Task to carry out
The lines to copy from the listing below are those that contain the string "your".

══ Data for review

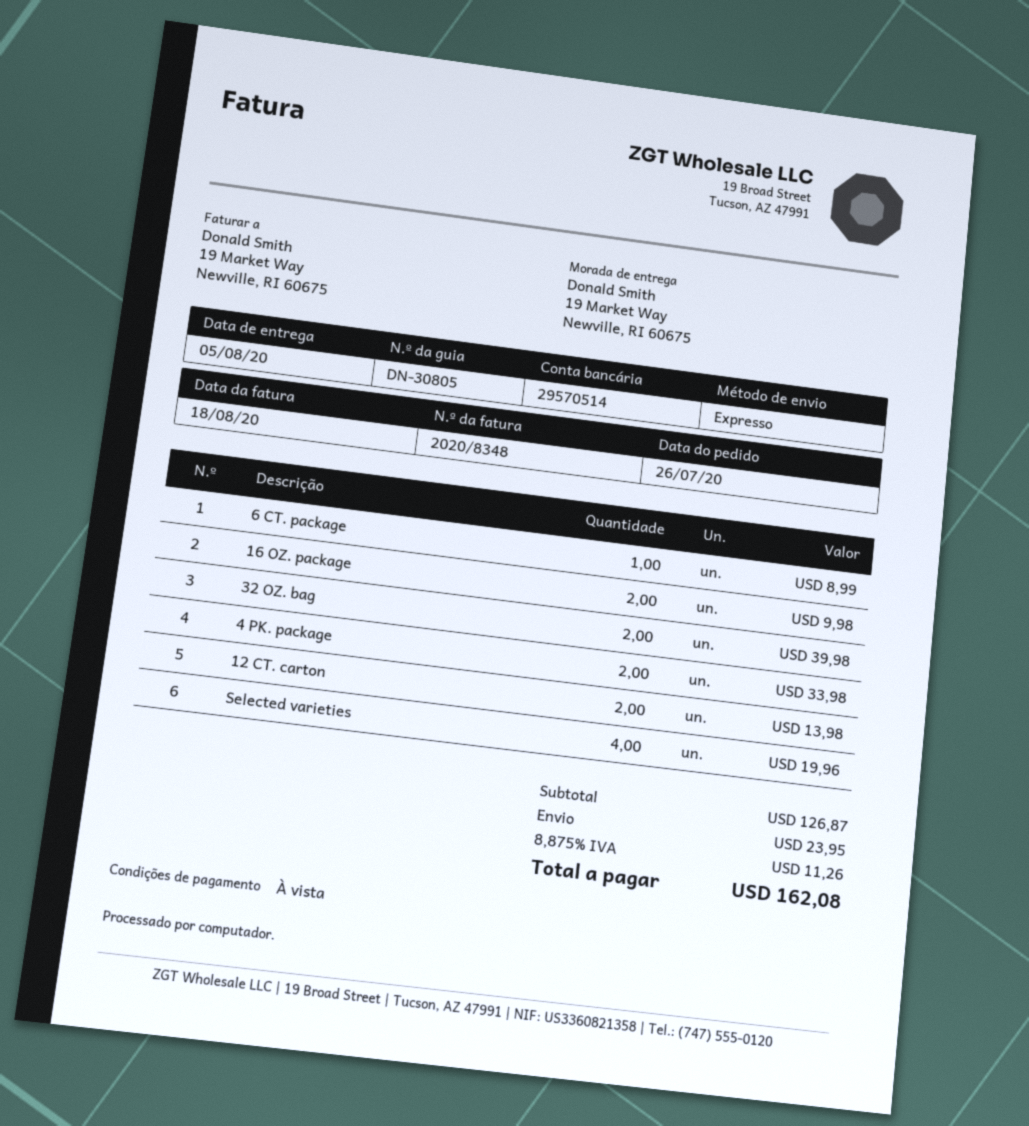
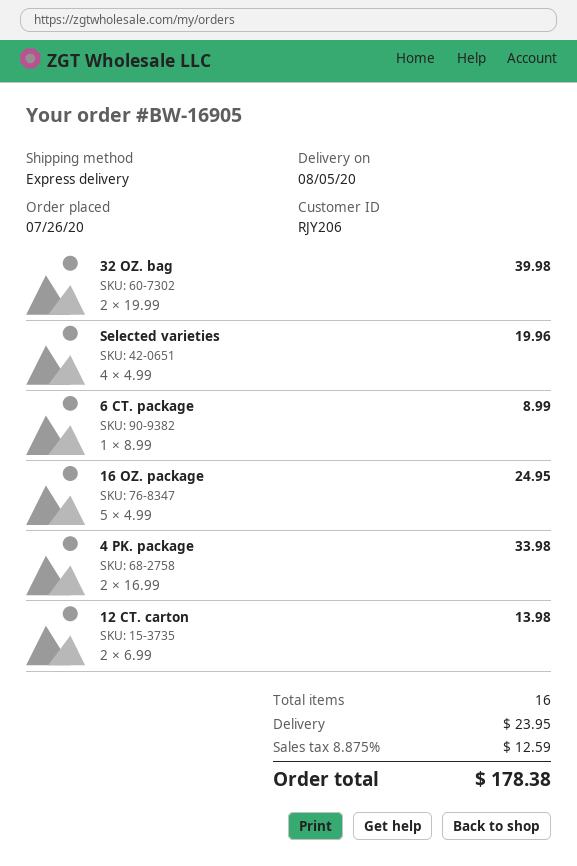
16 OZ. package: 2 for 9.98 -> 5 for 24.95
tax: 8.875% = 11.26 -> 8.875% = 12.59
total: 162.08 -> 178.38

════
══ Data for review

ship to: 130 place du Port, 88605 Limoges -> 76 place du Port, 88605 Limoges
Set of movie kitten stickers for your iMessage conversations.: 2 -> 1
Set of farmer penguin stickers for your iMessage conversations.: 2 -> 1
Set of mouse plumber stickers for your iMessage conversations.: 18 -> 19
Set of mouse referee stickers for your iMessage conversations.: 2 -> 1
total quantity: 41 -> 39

════
══ Data for review

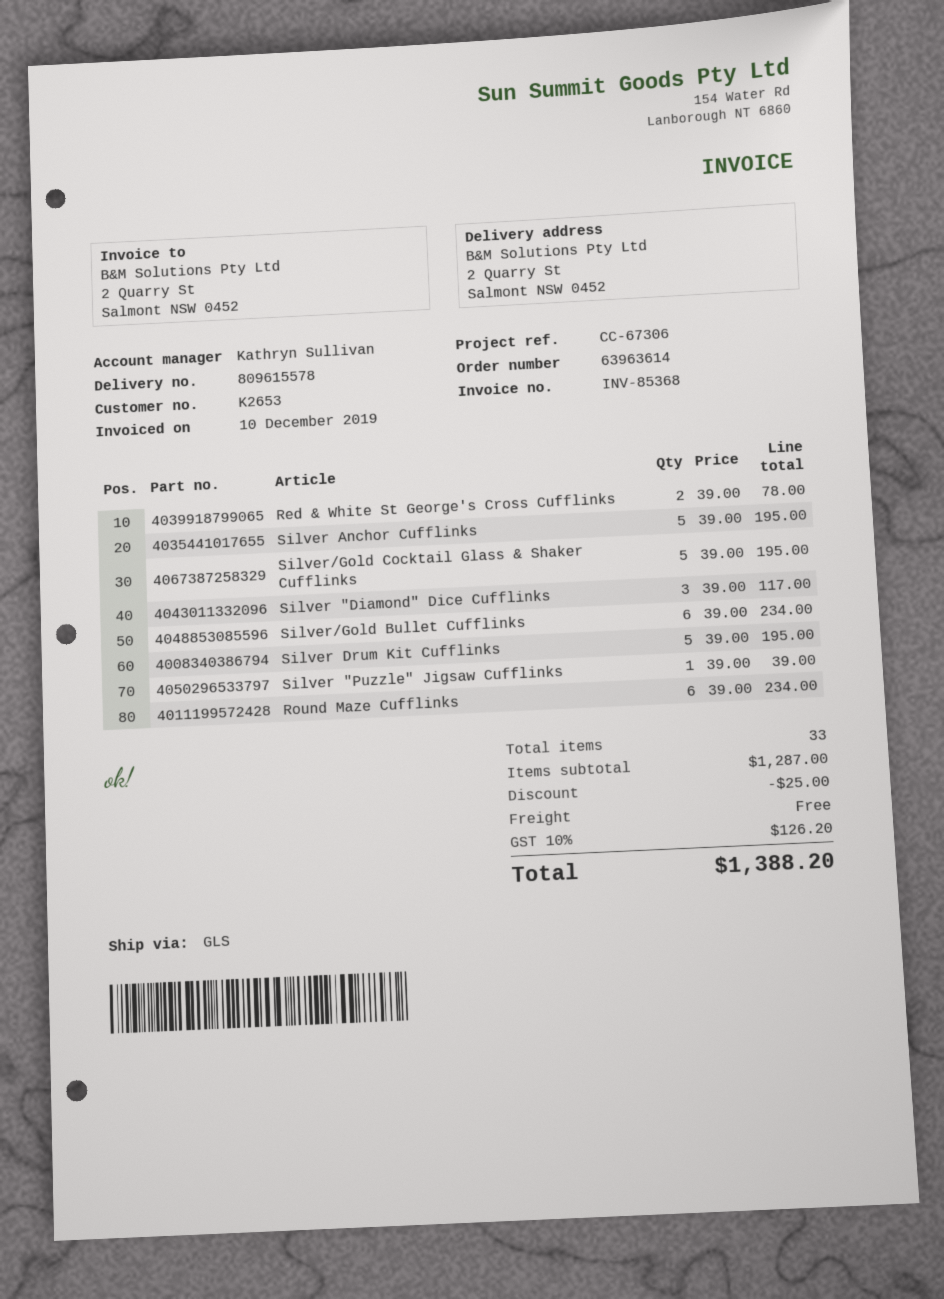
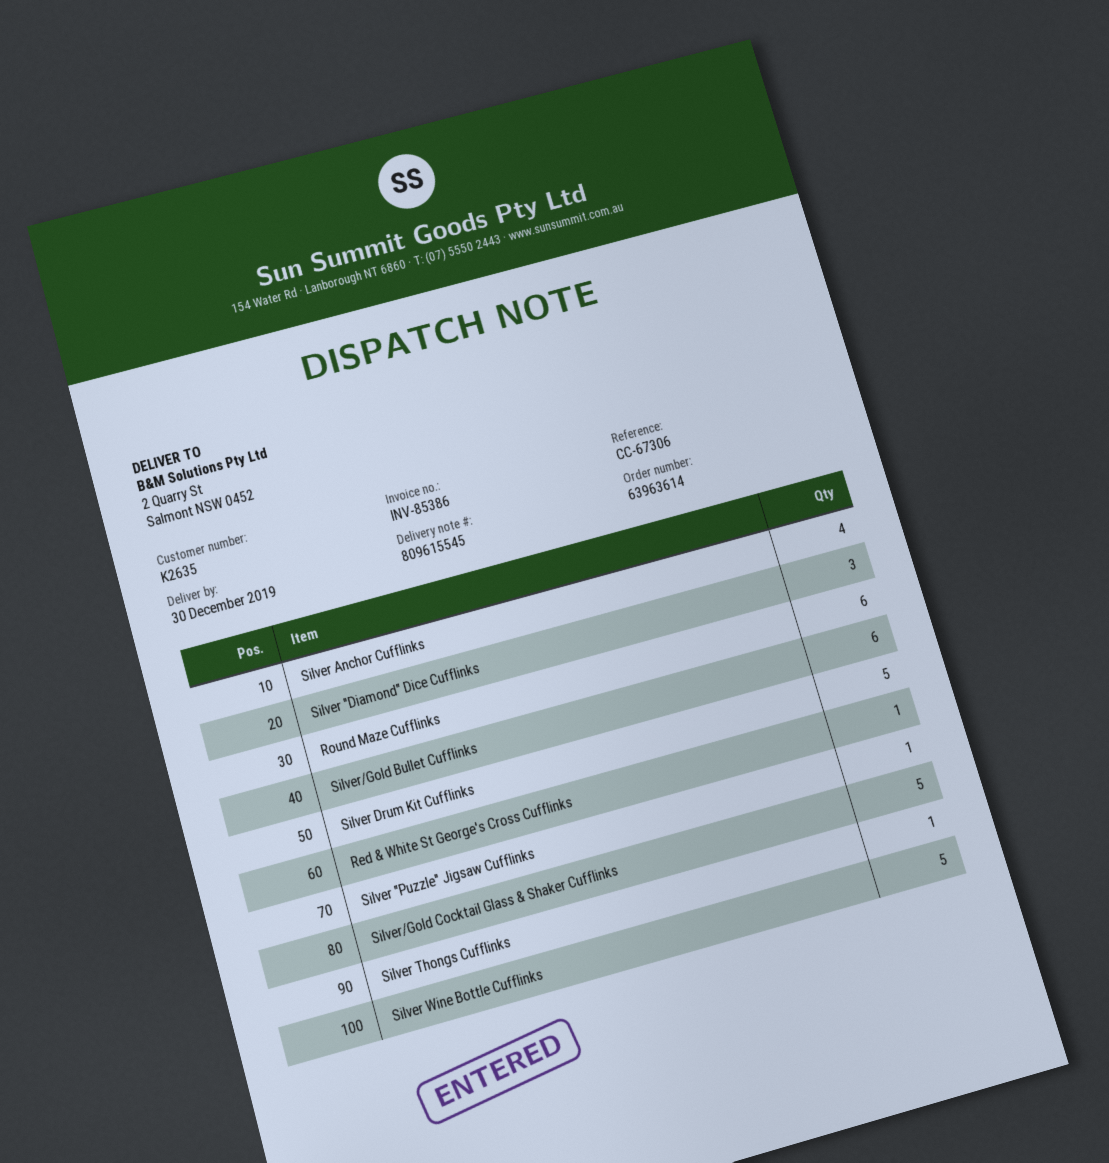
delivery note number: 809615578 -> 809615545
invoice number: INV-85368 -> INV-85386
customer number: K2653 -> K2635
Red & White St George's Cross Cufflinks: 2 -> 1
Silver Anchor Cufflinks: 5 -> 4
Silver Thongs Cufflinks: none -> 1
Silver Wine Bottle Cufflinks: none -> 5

════

Result
Set of movie kitten stickers for your iMessage conversations.: 2 -> 1
Set of farmer penguin stickers for your iMessage conversations.: 2 -> 1
Set of mouse plumber stickers for your iMessage conversations.: 18 -> 19
Set of mouse referee stickers for your iMessage conversations.: 2 -> 1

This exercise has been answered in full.